Brilliant illustration, I thought. Even at a young age, kids know that toothbrushes are intimate things. You don’t just go around sharing toothbrushes: they are reserved for your mouth alone.

The toothbrush analogy came flooding back to mind this week while I was watching a TV show. As is the way of much entertainment, the story involved a (young, in-love, responsible, monogamous) dating couple. They were in bed together. Another show later that week depicted another couple waking up together – with different partners than they had woken up with a few weeks earlier in the season.

It got me thinking: how is it that we live in a world where we think that sharing toothbrushes is more intimate than sharing your body?
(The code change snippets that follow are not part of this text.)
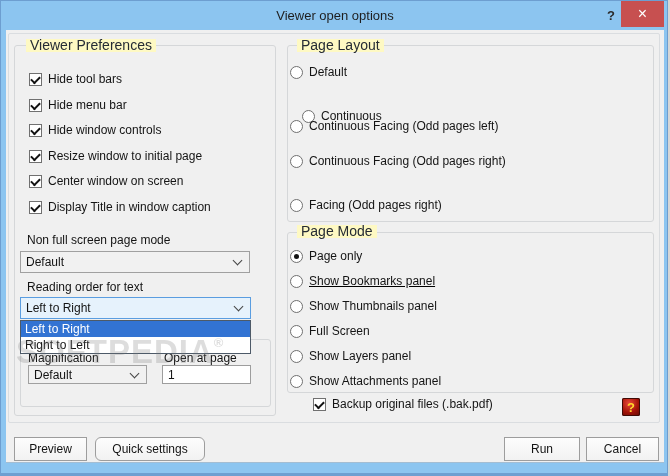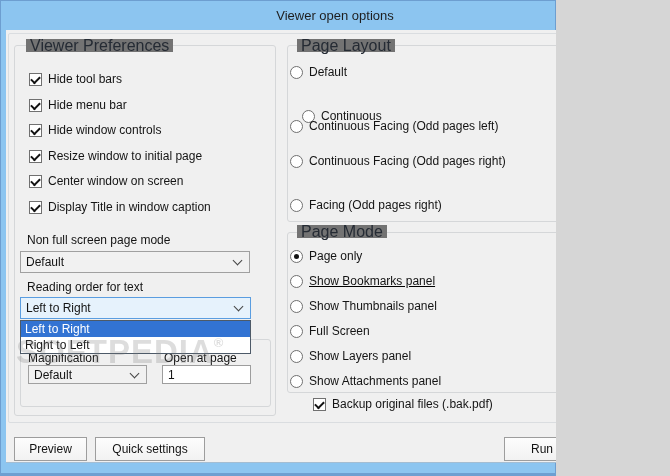--- a/index.html
+++ b/index.html
@@ -1,18 +1,18 @@
 <!DOCTYPE html>
 <html><head>
 <meta charset="utf-8">
 <style>
   html,body{margin:0;padding:0;background:#d6d6d6;}
   *{box-sizing:border-box;}
   .win{
-    position:relative;width:556px;height:476px;
+    position:relative;width:668px;height:476px;
     background:#8cc5f0;
     font-family:"Liberation Sans",sans-serif;
     box-shadow:inset 0 0 0 1px #6d9ed0;
     overflow:hidden;
   }
   .titlebar{
     position:absolute;left:0;top:0;width:670px;height:30px;
     display:flex;align-items:center;justify-content:center;
     font-size:13px;color:#1e1e1e;
   }
@@ -28,22 +28,22 @@
     font-size:16px;line-height:1;
   }
   .body{
     position:absolute;left:6px;top:30px;width:658px;height:433px;
     background:#f0f0f0;border-bottom:1px solid #a4bdd2;
   }
   .bottom-strip{position:absolute;left:0;bottom:0;width:670px;height:3px;background:#6e9fd1;}
   .frame{position:absolute;border:1px solid #dadde0;border-radius:2px;}
   .grp{position:absolute;border:1px solid #d5d7d9;border-radius:3px;}
   .cap{
-    position:absolute;background:#737373;padding:0 4px;
-    font-size:16px;color:#252b34;white-space:nowrap;line-height:13px;
+    position:absolute;background:#fef9c3;padding:0 4px;
+    font-size:14px;color:#252b34;white-space:nowrap;line-height:13px;
   }
   .lbl{font-size:12px;color:#141414;white-space:nowrap;}
   .s-lbl{position:absolute;font-size:12px;color:#141414;white-space:nowrap;}
   .cb-row,.rd-row{position:absolute;display:flex;align-items:center;gap:6px;height:16px;}
   .cb{
     position:relative;flex:0 0 13px;width:13px;height:13px;
     background:#fff;border:1px solid #707070;
   }
   .cb.on::after{
     content:"";position:absolute;left:1px;top:2px;width:7px;height:4px;
@@ -221,21 +221,21 @@
 
   <div class="cb-row" style="left:313px;top:396px;">
     <span class="cb on"></span>
     <span class="lbl">Backup original files (.bak.pdf)</span>
   </div>
   <div class="help-icon">
     <span>?</span>
   </div>
 
   <div class="btn" style="left:14px;top:437px;width:73px;height:24px;">Preview</div>
-  <div class="btn" style="left:95px;top:437px;width:110px;height:24px;">Quick settings</div>
+  <div class="btn" style="left:95px;top:437px;width:110px;height:24px;border-radius:6px;">Quick settings</div>
   <div class="btn" style="left:504px;top:437px;width:76px;height:24px;">Run</div>
   <div class="btn" style="left:586px;top:437px;width:73px;height:24px;">Cancel</div>
 
   <div class="wm">
     <span>SOFTPEDIA</span><span class="reg">®</span>
   </div>
 
   <div class="bottom-strip"></div>
 </div>
 

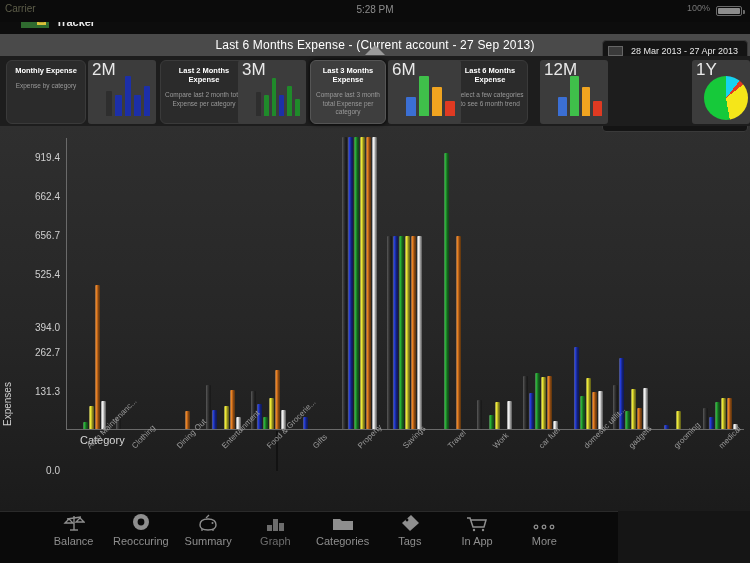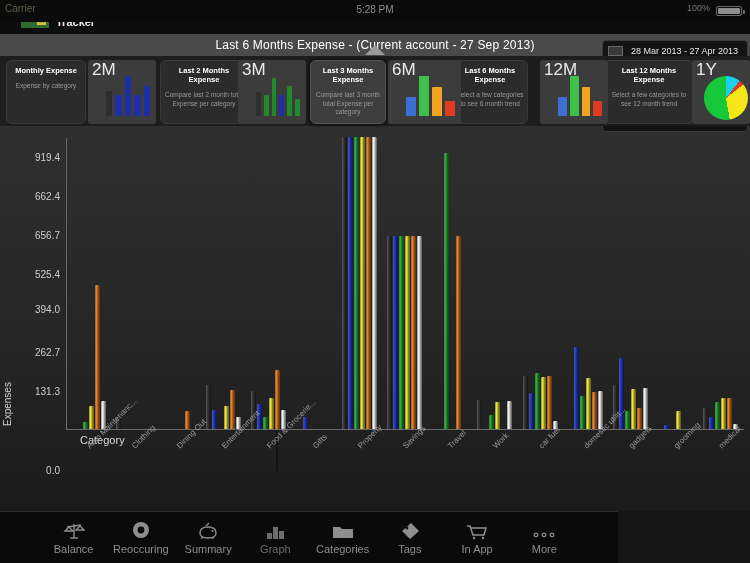--- a/index.html
+++ b/index.html
@@ -132,40 +132,40 @@
     position:absolute; left:32px; top:308px; font-size:11px; color:#d6d6d6;margin-left:48px;
   }
   #cursorline{
     position:absolute; left:276px; top:305px; width:2px; height:40px; background:#121212;
   }
 
   
   #tabbar{
     position:absolute; left:0; bottom:0; width:618px; height:52px;
     background:#0a0a0a; border-top:1px solid #2a2a2a;
-    display:flex; align-items:center; padding:0 40px;
+    display:flex; align-items:flex-start; padding:0 40px;
   }
   .tab{ flex:1; display:flex; flex-direction:column; align-items:center; gap:3px; color:#8e8e8e;}
   .tab.active{ color:#6d6d6d;}
   .tab .tbl{ font-size:11px;}
   .ticon{ height:20px; display:flex; align-items:flex-end; }
 </style>
 </head>
 <body>
 
 <div id="chart">
   <div id="axisTitleY">Expenses</div>
   <div id="axisTitleX">Category</div>
   <div id="plot">
     <div id="axisX"></div>
     <div id="axisY"></div>
   <div class="ylabel" style="top: 292px; margin-top: 40px;">0.0</div>
       <div class="ylabel" style="top: 253.077px;">131.3</div>
       <div class="ylabel" style="top: 214.123px; text-align: right;">262.7</div>
-      <div class="ylabel" style="top: 171px; margin-left: 40px;">394.0</div>
+      <div class="ylabel" style="top: 189px; margin-left: 40px;">394.0</div>
       <div class="ylabel" style="top: 136.247px;">525.4</div>
       <div class="ylabel" style="top: 97.3235px;">656.7</div>
       <div class="ylabel" style="top: 58.3704px;">662.4</div>
       <div class="ylabel" style="top: 19.4469px;">919.4</div>
       <div class="cluster" style="left: 4.6px;">
         <div class="bar" style="height: 0px; background: linear-gradient(90deg, rgb(67, 67, 67) 0%, rgb(46, 46, 46) 45%, rgb(25, 25, 25) 100%); visibility: hidden;"></div>
         <div class="bar" style="height: 0px; background: linear-gradient(90deg, rgb(41, 68, 244) 0%, rgb(28, 47, 168) 45%, rgb(15, 26, 92) 100%); visibility: hidden;"></div>
         <div class="bar" style="height: 7.11472px; background: linear-gradient(90deg, rgb(45, 200, 61) 0%, rgb(31, 138, 42) 45%, rgb(17, 76, 23) 100%);"></div>
         <div class="bar" style="height: 23.1228px; background: linear-gradient(90deg, rgb(255, 255, 61) 0%, rgb(201, 195, 42) 45%, rgb(111, 107, 23) 100%);"></div>
         <div class="bar" style="height: 144.37px; background: linear-gradient(90deg, rgb(255, 148, 38) 0%, rgb(194, 102, 26) 45%, rgb(107, 56, 14) 100%);"></div>
@@ -296,24 +296,20 @@
       <div class="ctitle">Last 2 Months Expense</div>
       <div class="cdesc">Compare last 2 month total Expense per category</div>
     </div>
     <div class="card sel" style="left: 310px; width: 76px;">
       <div class="ctitle">Last 3 Months Expense</div>
       <div class="cdesc">Compare last 3 month total Expense per category</div>
     </div>
     <div class="card" style="left: 452px; width: 76px;">
       <div class="ctitle">Last 6 Months Expense</div>
       <div class="cdesc">Select a few categories to see 6 month trend</div>
-    </div>
-    <div class="card" style="left: 604px; width: 90px;">
-      <div class="ctitle">Last 12 Months Expense</div>
-      <div class="cdesc">Select a few categories to see 12 month trend</div>
     </div>
     <div class="thumb" style="left: 88px; width: 68px;">
       <div class="tlabel">2M</div>
       <div class="tbars">
         <div class="tbar" style="background: rgb(46, 46, 46); height: 60%;"></div>
         <div class="tbar" style="background: rgb(28, 47, 168); height: 50%;"></div>
         <div class="tbar" style="background: rgb(28, 47, 168); height: 95%;"></div>
         <div class="tbar" style="background: rgb(28, 47, 168); height: 50%;"></div>
         <div class="tbar" style="background: rgb(28, 47, 168); height: 72%;"></div>
       </div>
Why does a crowd of children shy away from the thought of picking up a friend’s toothbrush and shoving it in their mouth, but we don’t bat an eyelid at the thought of someone picking up a friend and…. (well, you know.)

Is it the germs on a toothbrush? Sex involves more germs.
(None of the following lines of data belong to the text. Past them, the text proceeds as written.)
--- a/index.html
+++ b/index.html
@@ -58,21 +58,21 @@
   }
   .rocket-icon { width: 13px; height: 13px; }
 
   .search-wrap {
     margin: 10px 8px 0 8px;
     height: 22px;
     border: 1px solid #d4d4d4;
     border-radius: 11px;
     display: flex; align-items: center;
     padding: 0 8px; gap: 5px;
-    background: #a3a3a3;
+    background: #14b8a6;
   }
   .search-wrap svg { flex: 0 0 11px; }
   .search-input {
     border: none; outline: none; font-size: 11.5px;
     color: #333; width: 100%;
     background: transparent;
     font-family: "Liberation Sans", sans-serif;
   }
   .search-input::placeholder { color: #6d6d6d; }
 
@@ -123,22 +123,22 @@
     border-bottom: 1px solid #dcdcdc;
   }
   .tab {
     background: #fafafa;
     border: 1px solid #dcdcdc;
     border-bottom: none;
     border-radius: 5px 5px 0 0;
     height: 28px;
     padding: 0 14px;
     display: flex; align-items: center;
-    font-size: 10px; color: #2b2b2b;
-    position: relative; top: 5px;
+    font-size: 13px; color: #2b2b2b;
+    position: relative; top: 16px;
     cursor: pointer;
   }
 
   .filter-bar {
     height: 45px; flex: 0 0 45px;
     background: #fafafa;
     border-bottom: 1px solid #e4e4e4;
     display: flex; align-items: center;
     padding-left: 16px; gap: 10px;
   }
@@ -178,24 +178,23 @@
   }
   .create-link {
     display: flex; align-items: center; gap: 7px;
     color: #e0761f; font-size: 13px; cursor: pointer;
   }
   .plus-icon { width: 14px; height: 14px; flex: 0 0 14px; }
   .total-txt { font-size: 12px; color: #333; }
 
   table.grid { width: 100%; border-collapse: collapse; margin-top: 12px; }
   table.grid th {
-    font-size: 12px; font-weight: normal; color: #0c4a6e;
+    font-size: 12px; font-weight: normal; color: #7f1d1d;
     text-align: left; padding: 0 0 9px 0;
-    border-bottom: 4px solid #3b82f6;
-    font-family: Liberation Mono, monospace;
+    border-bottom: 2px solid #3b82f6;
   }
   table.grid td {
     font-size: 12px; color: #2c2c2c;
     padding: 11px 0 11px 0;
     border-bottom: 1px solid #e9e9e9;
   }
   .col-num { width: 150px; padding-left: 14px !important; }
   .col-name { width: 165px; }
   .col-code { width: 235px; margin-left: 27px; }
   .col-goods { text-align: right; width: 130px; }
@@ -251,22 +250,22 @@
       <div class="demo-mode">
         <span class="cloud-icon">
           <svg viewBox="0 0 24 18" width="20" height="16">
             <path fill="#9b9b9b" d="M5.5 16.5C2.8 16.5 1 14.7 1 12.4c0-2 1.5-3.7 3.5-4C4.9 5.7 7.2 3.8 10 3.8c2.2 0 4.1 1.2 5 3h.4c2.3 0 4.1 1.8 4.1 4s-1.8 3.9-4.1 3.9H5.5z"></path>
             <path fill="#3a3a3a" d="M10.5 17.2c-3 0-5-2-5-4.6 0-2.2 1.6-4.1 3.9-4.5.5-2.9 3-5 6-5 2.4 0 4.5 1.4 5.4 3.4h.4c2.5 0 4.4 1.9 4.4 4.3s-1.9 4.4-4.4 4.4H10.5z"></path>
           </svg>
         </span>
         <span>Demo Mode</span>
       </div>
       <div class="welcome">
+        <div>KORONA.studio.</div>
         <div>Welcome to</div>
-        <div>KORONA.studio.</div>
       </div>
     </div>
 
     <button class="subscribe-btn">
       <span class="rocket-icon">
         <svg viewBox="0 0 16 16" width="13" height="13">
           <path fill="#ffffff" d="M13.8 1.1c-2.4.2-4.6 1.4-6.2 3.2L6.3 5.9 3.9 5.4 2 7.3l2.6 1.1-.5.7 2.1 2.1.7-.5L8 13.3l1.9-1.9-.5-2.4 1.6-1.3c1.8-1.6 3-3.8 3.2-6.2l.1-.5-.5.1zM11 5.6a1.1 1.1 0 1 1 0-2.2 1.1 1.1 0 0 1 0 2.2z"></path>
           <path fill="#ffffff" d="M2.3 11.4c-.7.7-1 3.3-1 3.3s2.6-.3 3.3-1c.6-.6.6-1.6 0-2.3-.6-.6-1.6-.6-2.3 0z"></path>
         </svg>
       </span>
Is it the risk of disease? Sex has way more risk (and more reward, as I’ve written about here.)

Is it the intimacy of a toothbrush? Sex is more intimate.
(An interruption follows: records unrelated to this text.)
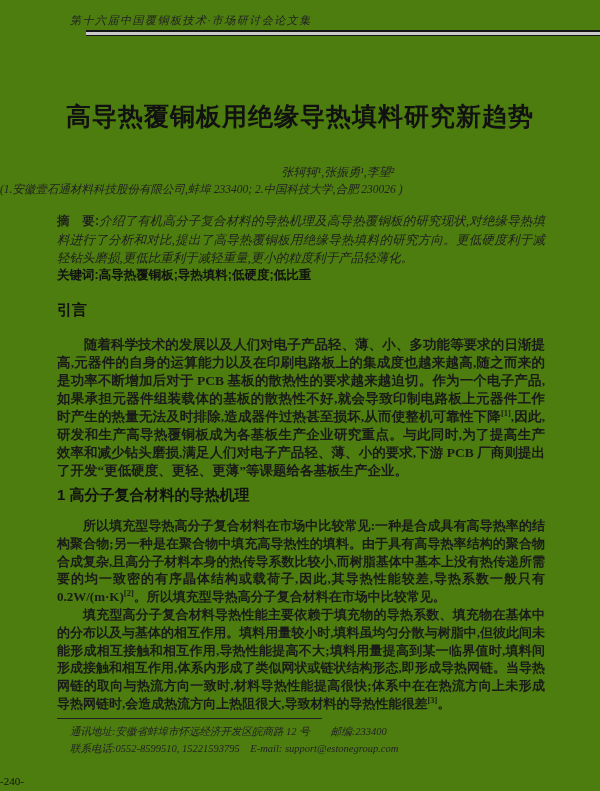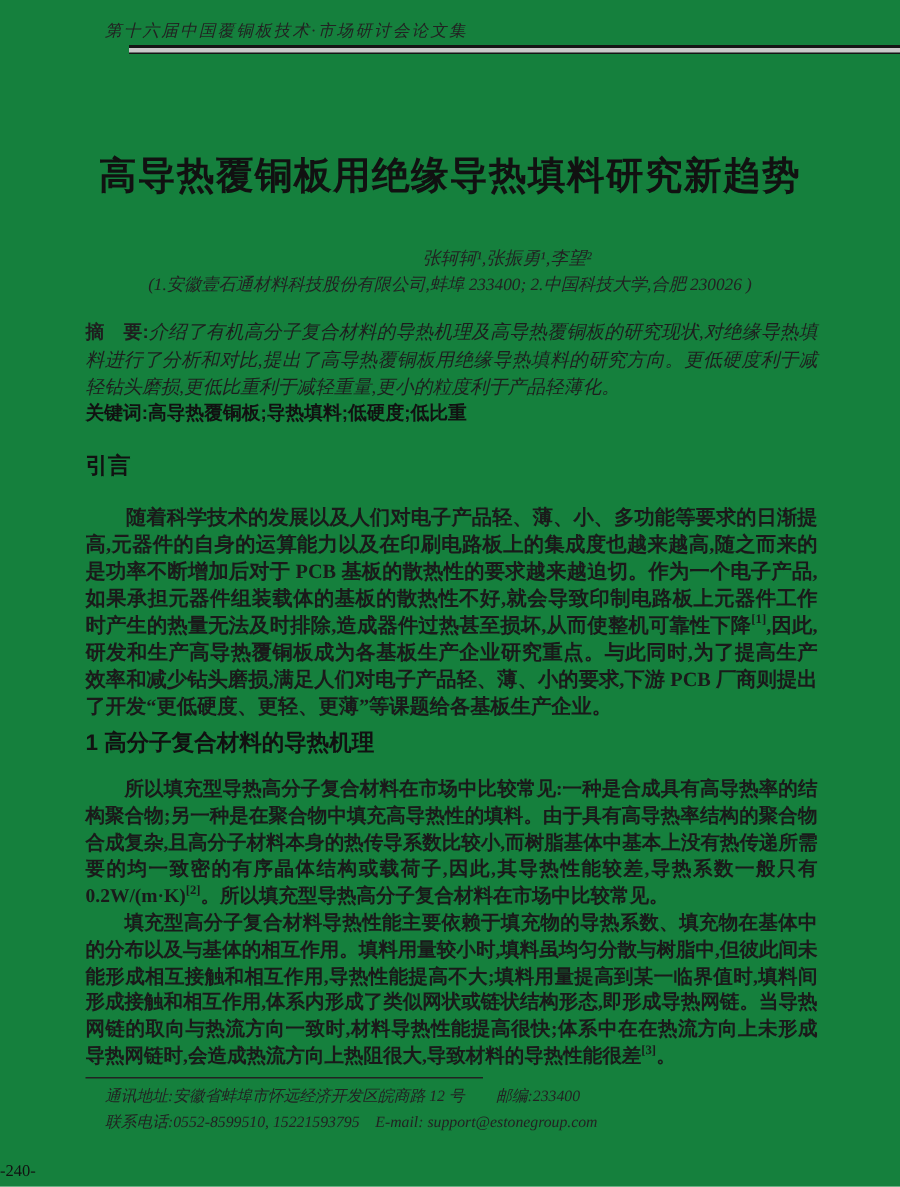--- a/index.html
+++ b/index.html
@@ -4,21 +4,21 @@
 <style>
   html, body { margin: 0; padding: 0; }
   body {
     width: 600px; height: 791px;
     background: #ffffff;
     font-family: "Liberation Serif", "DejaVu Serif", serif;
     color: #1c1c1c;
     position: relative;
     overflow: hidden;
   }
-  .page { position: absolute; inset: 0; background: #15803d; }
+  .page { position: absolute; inset: 0; background: #4d7c0f; }
 
   .running-header {
     position: absolute; top: 13px; left: 70px;
     font-size: 11px; font-style: italic; letter-spacing: 1.5px; color: #222;
     white-space: nowrap;
   }
   .header-rule {
     position: absolute; top: 30px; left: 86px; right: 0; height: 3px;
     border-top: 2px solid #151515; border-bottom: 1px solid #151515;
     background: #c9c9c9;
@@ -30,21 +30,21 @@
     font-size: 25px; font-weight: bold; letter-spacing: 1px;
     font-family: "Liberation Sans", "DejaVu Sans", sans-serif;
     color: #111;
   }
   .authors {
     position: absolute; top: 164px; left: 0; width: 100%;
     text-align: center; font-size: 12px; font-style: italic; color: #222; padding-left: 38px;
   }
   .affiliation {
     position: absolute; top: 182px; left: 0; width: 100%;
-    text-align: center; font-size: 11.5px; font-style: italic; color: #222;
+    font-size: 11.5px; font-style: italic; color: #222;
   }
 
   .abstract {
     position: absolute; top: 212px; left: 57px; width: 488px;
     font-size: 12.5px; line-height: 18.5px; text-align: justify;
     font-style: italic; color: #1e1e1e;
   }
   .abstract .label, .keywords .label {
     font-style: normal; font-weight: bold;
     font-family: "Liberation Sans", "DejaVu Sans", sans-serif;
And yet people seem to be willing to brush their bodies together long before they’ll brush with one another’s toothbrushes.

In the last few weeks of our engagement, I remember running an errand – and instead of taking my old-jaloppy of a car, I borrowed my soon-to-be-husband’s significantly nicer set of wheels. I dropped something off at a friend and she walked me out to the parking lot. “Wow,” she observed, “I’m impressed! He trusts you to drive his car!”

I was stunned. Of course he trusted me with his car. He was about to entrust his heart, his life, his pocket book, his most vulnerable self to me. What was a car in the scheme of things?

Entrusting yourself to someone is more intimate than entrusting your car to them. And sharing your body is more intimate than sharing a toothbrush. By an order of magnitude, in my opinion.

And it makes me wonder if, after an evening of flirting and good chemistry, if handsome guy was to sidle over to delightful girl and whisper, “so, you wanna go home and share my toothbrush?”, whether the response might not be a little different.